The rationale behind reassembly is two things. First of all the full metagenome was assembled with general parameters that wasn’t optimised for any particular genome. Hence, the assembly can be optimised with e.g. a kmer
value that better fits the target genome. Secondly, re-assembling a subset of reads allows much better control of parameters that will limit the infulence of micro-diversity on the assembly.
Extract all reads associated with a bin
To reassemble a putative genome bin, we first need to extract the associated reads. The script extract.fasta.from.sam.using.list.pl
takes a list of scaffolds l
(e.g. as the genome1.txt
file exported in the Binning section) and extracts all reads associated with these scaffolds from a SAM file s
. The SAM file is the mapping of all metagenome reads to all assembled scaffolds (see PE tracking). The output o
is a fasta file with the reads that were mapped to the supplied scaffolds.
perl multi-metagenome/reassembly/extract.fasta.from.sam.using.list.pl -l list.of.scaffolds.txt -s mapping.sam -o reads.subset.fa
Using this approach we only get the reads that already mapped to the scaffolds, i.e. Read1
in the figure below.
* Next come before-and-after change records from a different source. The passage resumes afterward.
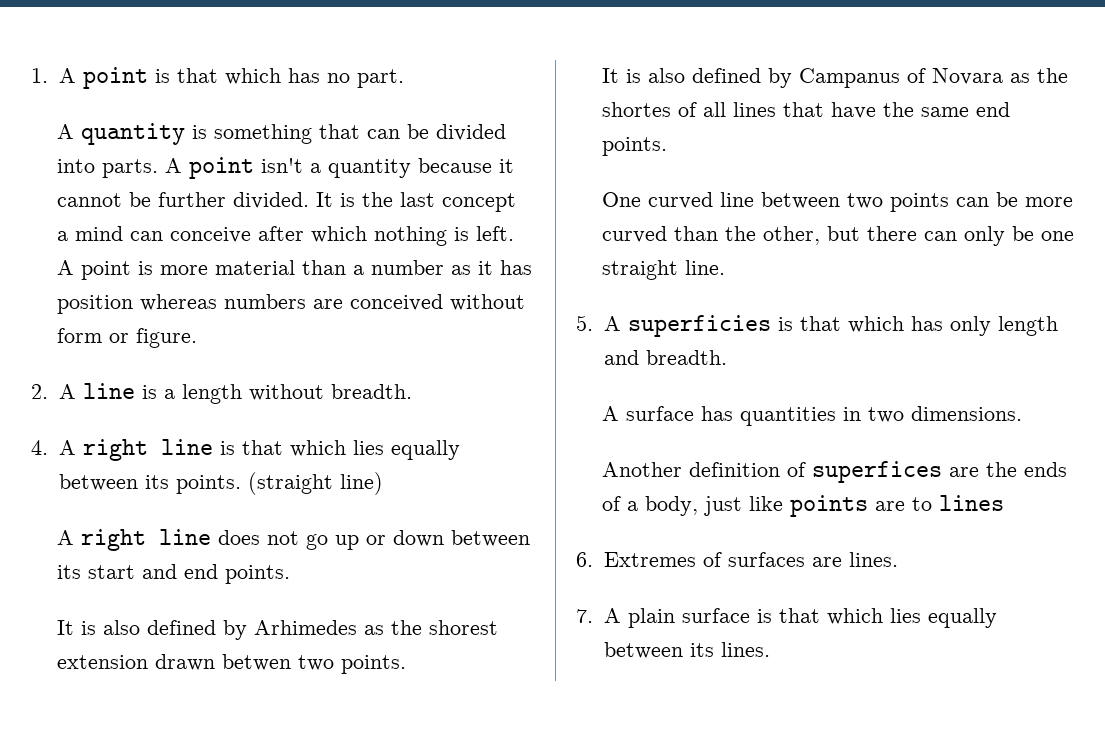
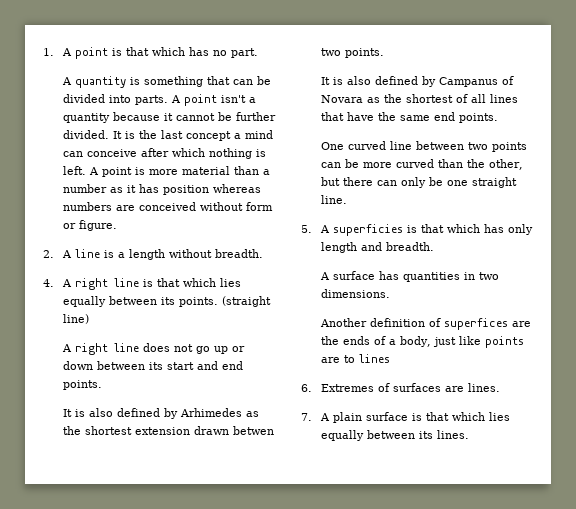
- It is also defined by Arhimedes as the shorest extension drawn betwen two points.
+ It is also defined by Arhimedes as the shortest extension drawn betwen two points.
- It is also defined by Campanus of Novara as the shortes of all lines that have the same end points.
+ It is also defined by Campanus of Novara as the shortest of all lines that have the same end points.

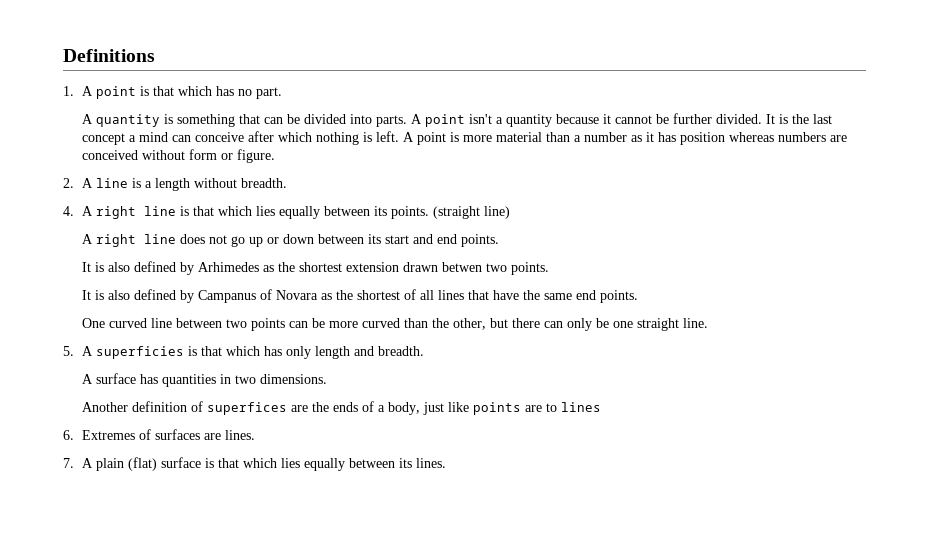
+ Definitions
- 7. A plain surface is that which lies equally between its lines.
+ 7. A plain (flat) surface is that which lies equally between its lines.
However, we can use the mapped Read1
to extract the associated Read2
. This is important if we want to improve the assembly.
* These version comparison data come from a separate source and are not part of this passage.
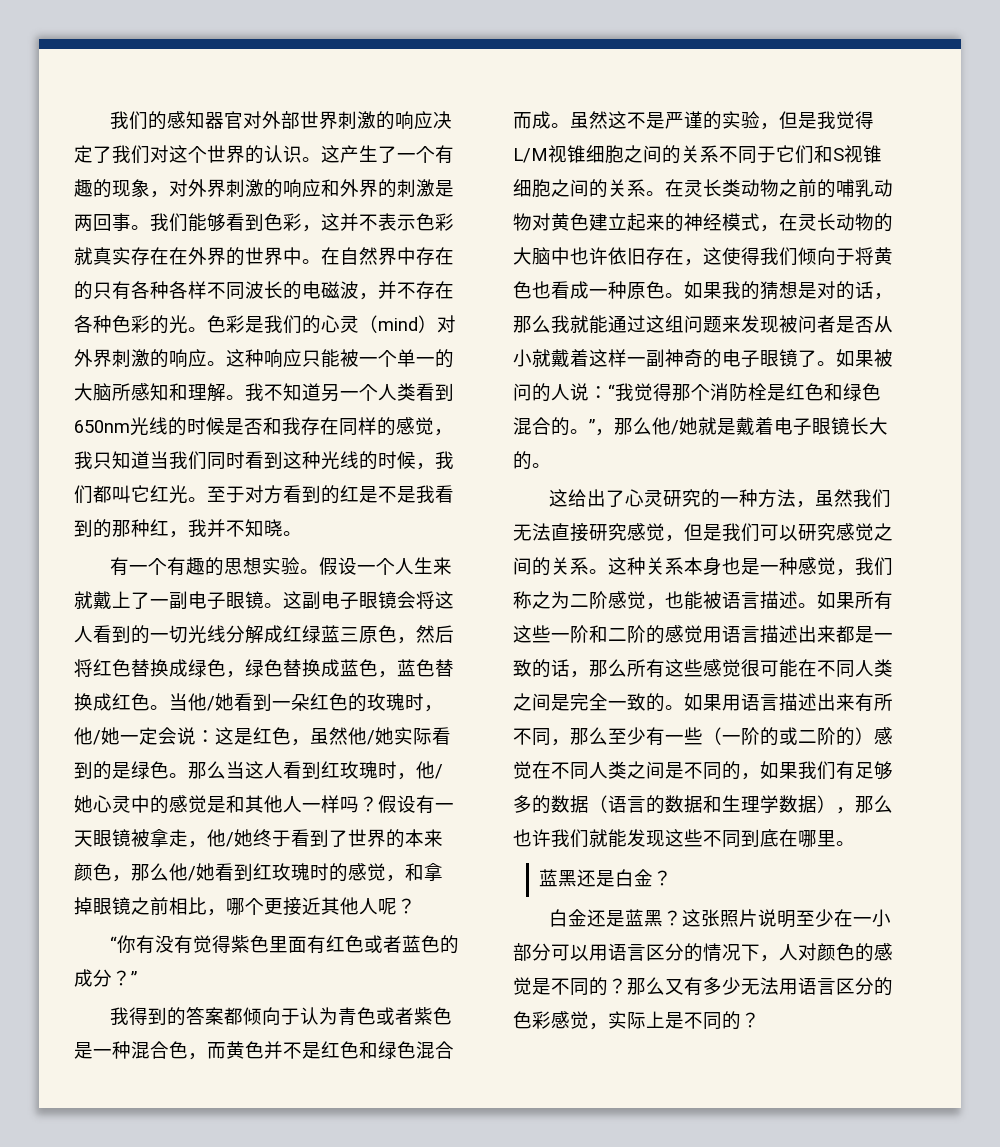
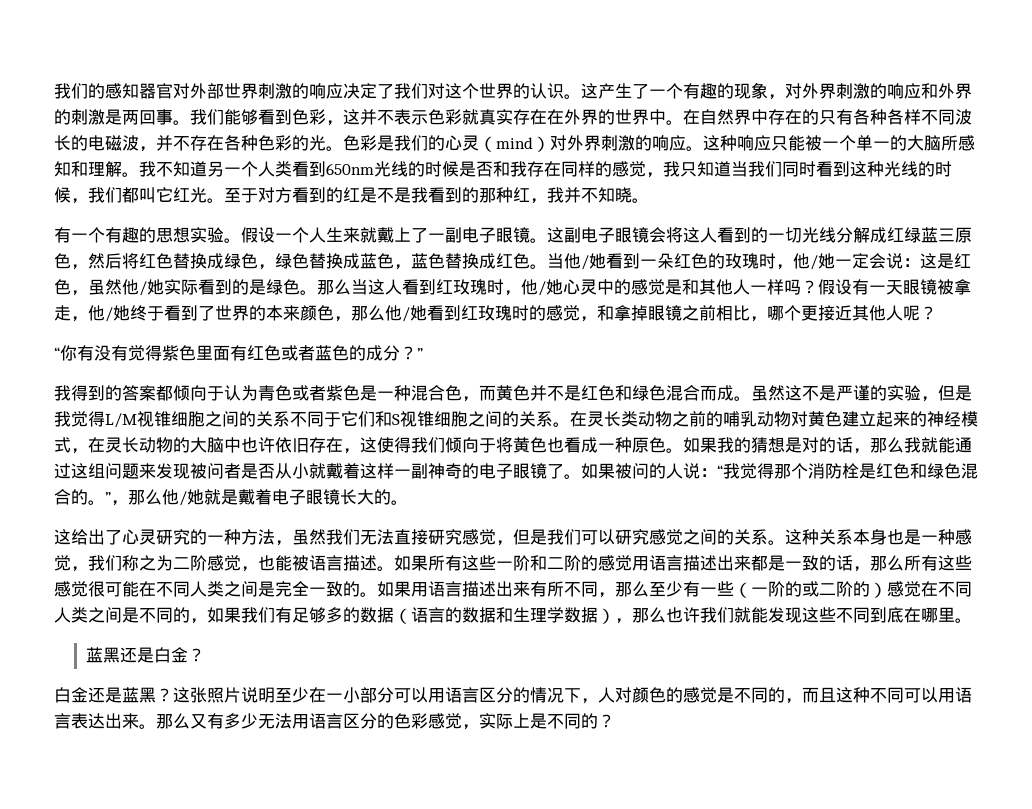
- 这张照片说明至少在一小部分可以用语言区分的情况下，人对颜色的感觉是不同的？
+ 这张照片说明至少在一小部分可以用语言区分的情况下，人对颜色的感觉是不同的，而且这种不同可以用语言表达出来。

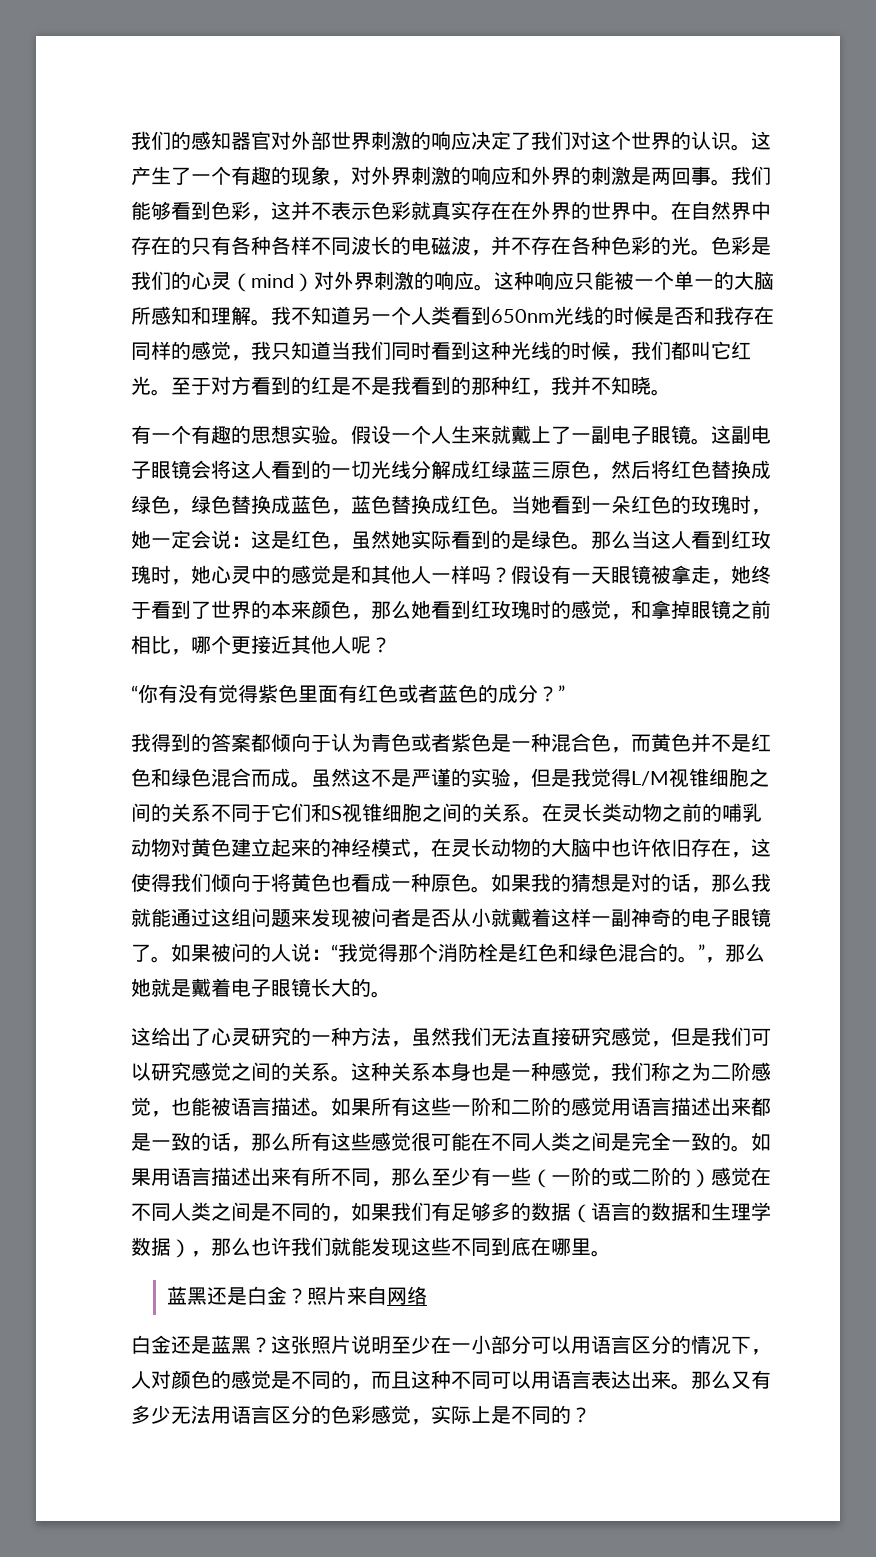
- 当他/她看到一朵红色的玫瑰时，他/她一定会说：这是红色，虽然他/她实际看到的是绿色。
+ 当她看到一朵红色的玫瑰时，她一定会说：这是红色，虽然她实际看到的是绿色。
- 那么当这人看到红玫瑰时，他/她心灵中的感觉是和其他人一样吗？
+ 那么当这人看到红玫瑰时，她心灵中的感觉是和其他人一样吗？
- 假设有一天眼镜被拿走，他/她终于看到了世界的本来颜色，那么他/她看到红玫瑰时的感觉，和拿掉眼镜之前相比，哪个更接近其他人呢？
+ 假设有一天眼镜被拿走，她终于看到了世界的本来颜色，那么她看到红玫瑰时的感觉，和拿掉眼镜之前相比，哪个更接近其他人呢？
- 如果被问的人说：“我觉得那个消防栓是红色和绿色混合的。”，那么他/她就是戴着电子眼镜长大的。
+ 如果被问的人说：“我觉得那个消防栓是红色和绿色混合的。”，那么她就是戴着电子眼镜长大的。
+ 照片来自网络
The script extract.fasta.pe.reads.using.single.pl
takes the reads.subset.fa
(s
) that was extracted from the SAM file and extracts all associated read pairs in the original paried reads p
(note: requires the paired reads in interleaved fasta format). The output is two fasta files p1.fa
and p2.fa
, which is read1
and read2
respectively.
perl multi-metagenome/reassembly/extract.fasta.pe.reads.using.single.pl -s reads.subset.fa -p all.paired.reads.fa
Reassembly of the extracted reads
As all reads associated with the bin of interest have been extracted, they can now be reassembled using any standard genome assembler. For reassembly we often use velvet as it gives more flexibility in tuning the assembly parameters compared to CLC and also since CLC currently only support a maximum kmer of 63
. To reduce the impact of micro-diversity we normally try to assemble with a kmer as high as possible, e.g. a kmer of 99
. The use of a large kmer does two things. First of all it increases the uniqeness of the kmers, which allows assembly of more closely related DNA regions. Secondly, it lowers the effective coverage of your dataset, whereby some of the low-abundant micro-diversity might get below the treshholds for interfering with the assembly.
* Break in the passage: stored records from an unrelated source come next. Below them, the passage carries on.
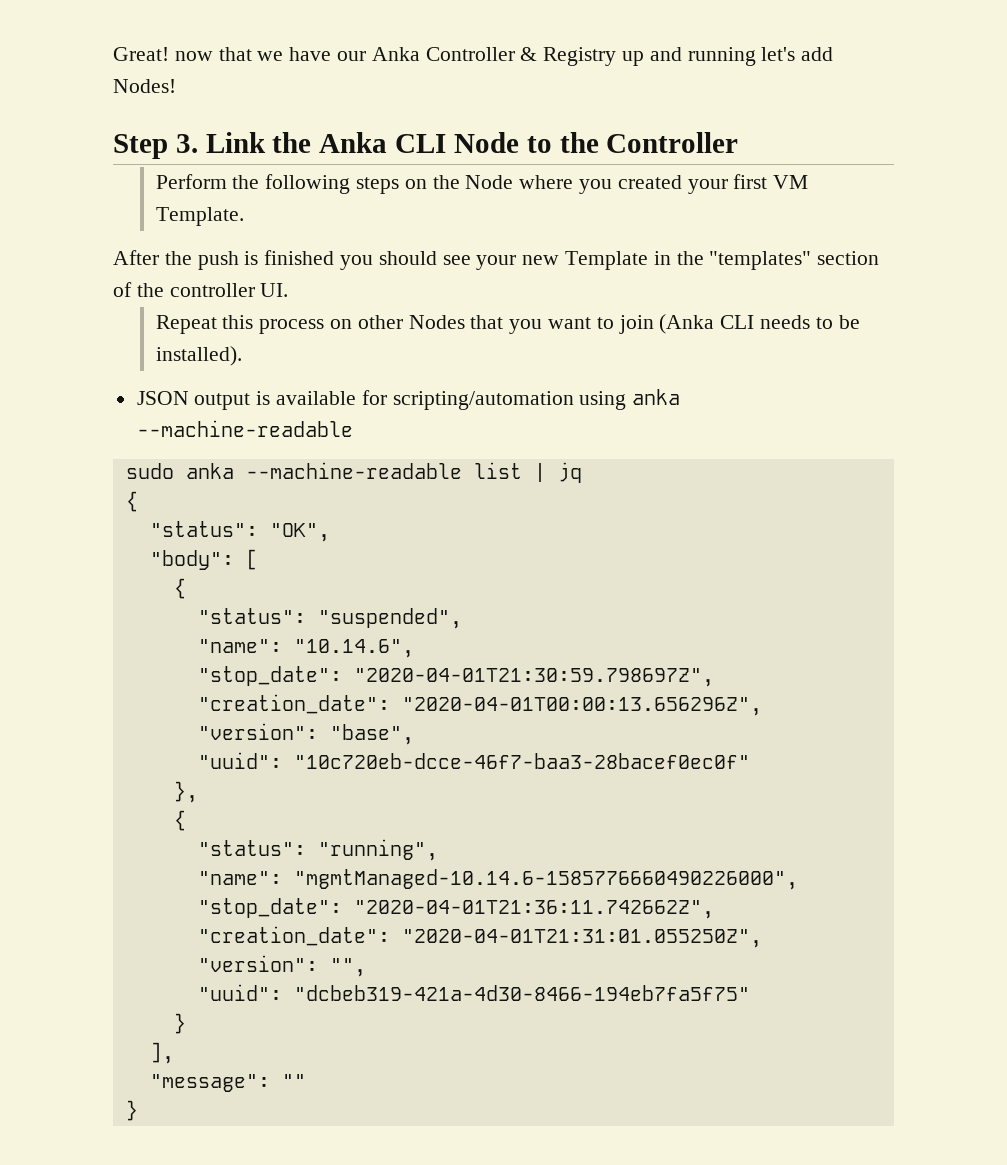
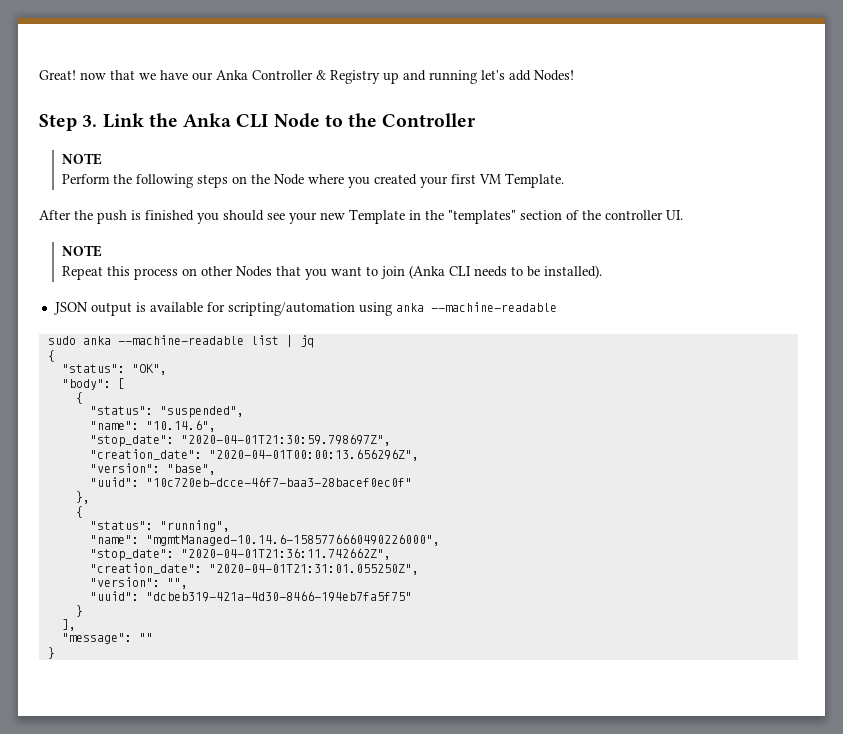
  Step 3. Link the Anka CLI Node to the Controller
+ NOTE
  After the push is finished you should see your new Template in the "templates" section of the controller UI.
+ NOTE

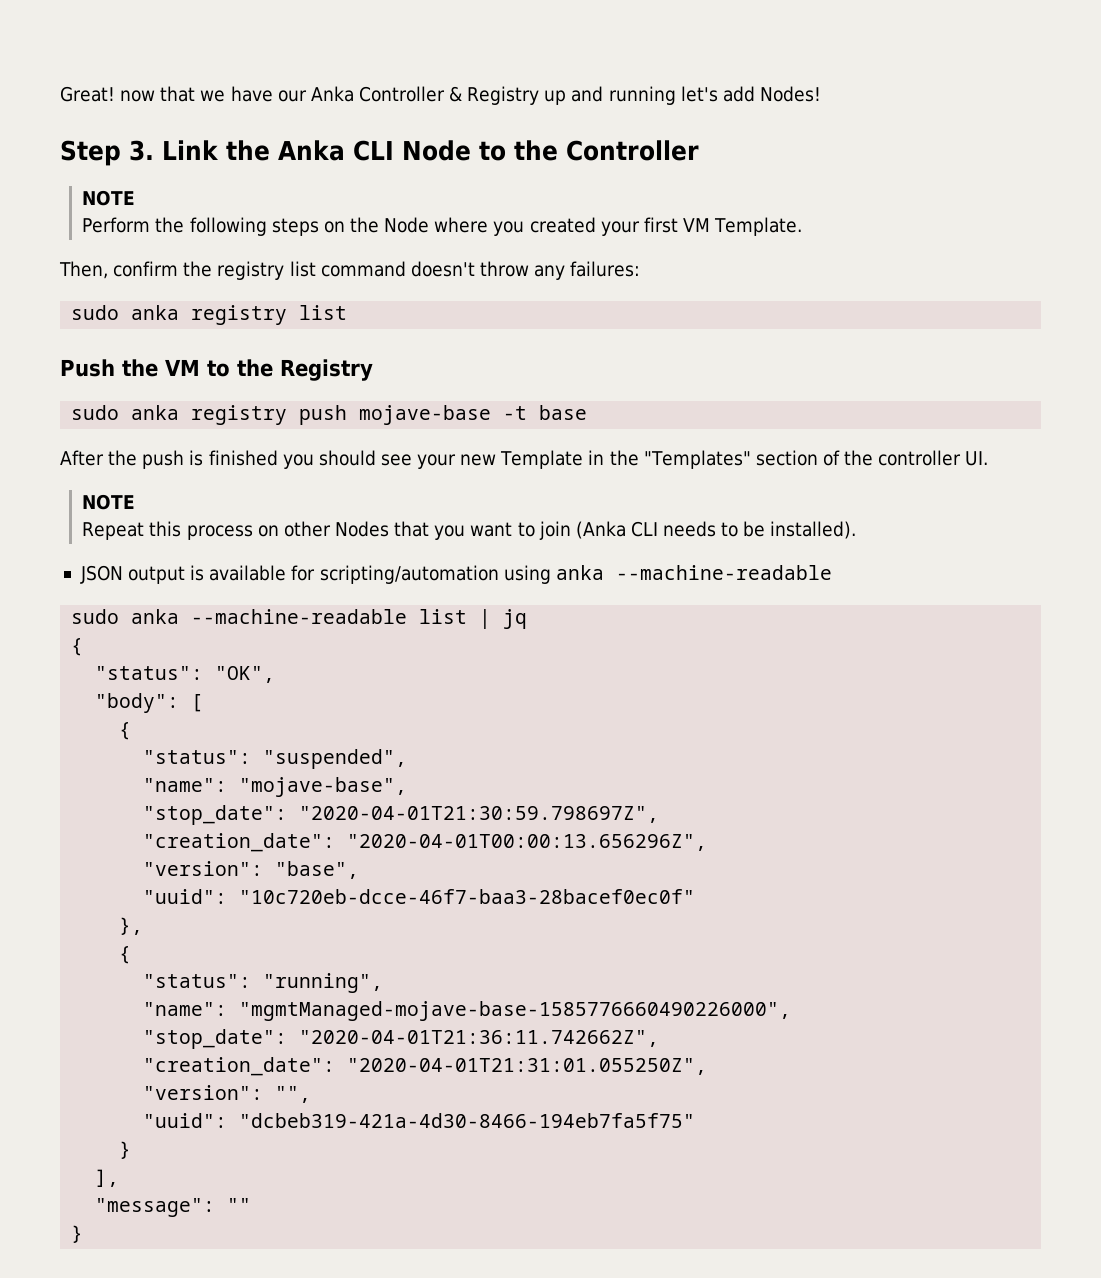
+ Then, confirm the registry list command doesn't throw any failures:
+ sudo anka registry list
+ Push the VM to the Registry
+ sudo anka registry push mojave-base -t base
- After the push is finished you should see your new Template in the "templates" section of the controller UI.
+ After the push is finished you should see your new Template in the "Templates" section of the controller UI.
- "name": "10.14.6",
+ "name": "mojave-base",
- "name": "mgmtManaged-10.14.6-1585776660490226000",
+ "name": "mgmtManaged-mojave-base-1585776660490226000",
Note that you need to optimise all assembly parameters independently for each kmer
as different kmer
values changes the (kmer)-coverage.
Automatic gap closing
Many assemblers leave gaps (N’s) in the scaffolds as they do not use a post-assembly gap filling module. We have recently started using the small tool GapFiller, which seem to work nicely.
Other assembly tweaks
If your target genome is in high coverage and have low abundant micro-diversity that interfers with the assembly an easy improvement is simply to use less data. Removing reads below X abundance can also be done using the khmer software.